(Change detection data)
%%
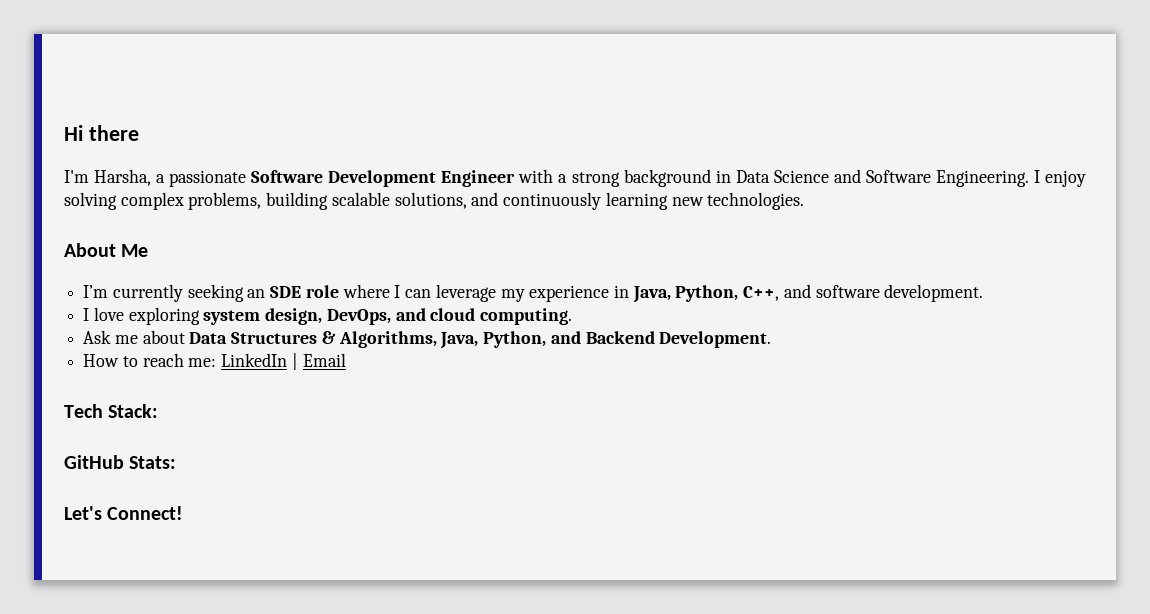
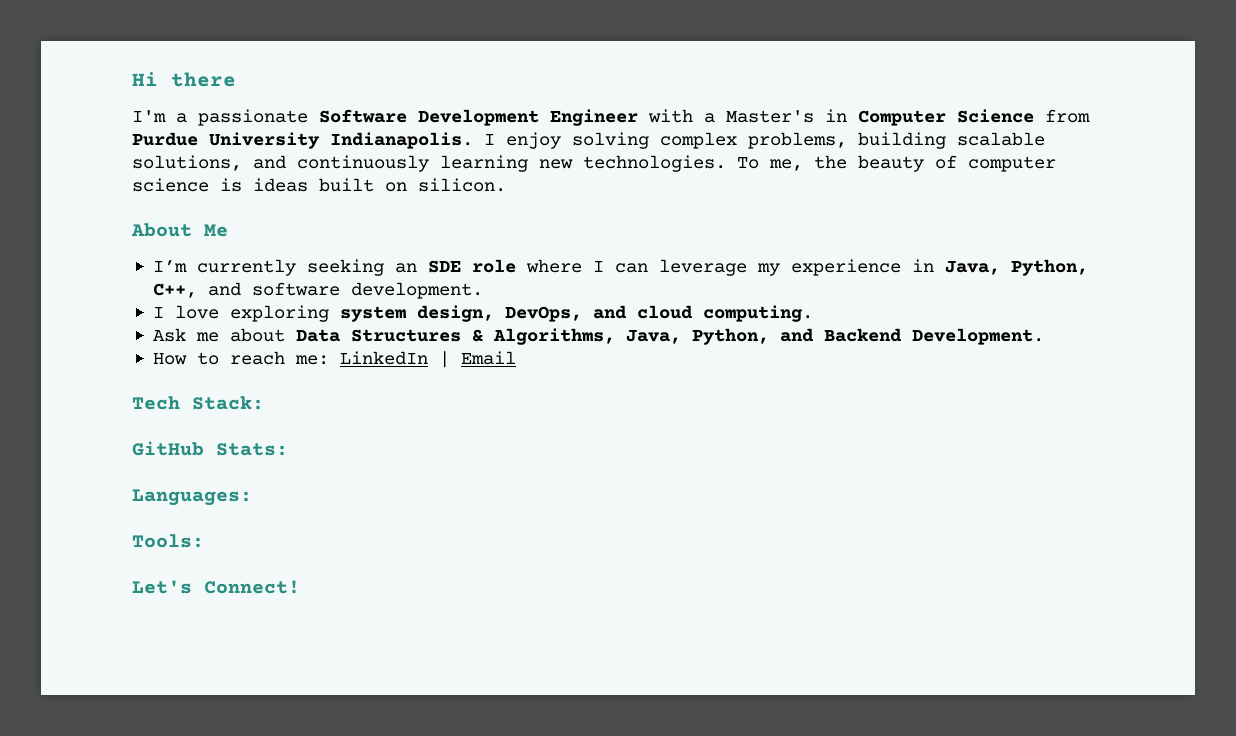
- I'm Harsha, a passionate Software Development Engineer with a strong background in Data Science and Software Engineering.
+ I'm a passionate Software Development Engineer with a Master's in Computer Science from Purdue University Indianapolis.
+ To me, the beauty of computer science is ideas built on silicon.
+ Languages:
+ Tools:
%%
## Directions for this task
What you output must match the data exactly, apart from the pictures, which are left out.

## Answer to this problem
- I'm Harsha, a passionate Software Development Engineer with a strong background in Data Science and Software Engineering.
+ I'm a passionate Software Development Engineer with a Master's in Computer Science from Purdue University Indianapolis.
+ To me, the beauty of computer science is ideas built on silicon.
+ Languages:
+ Tools:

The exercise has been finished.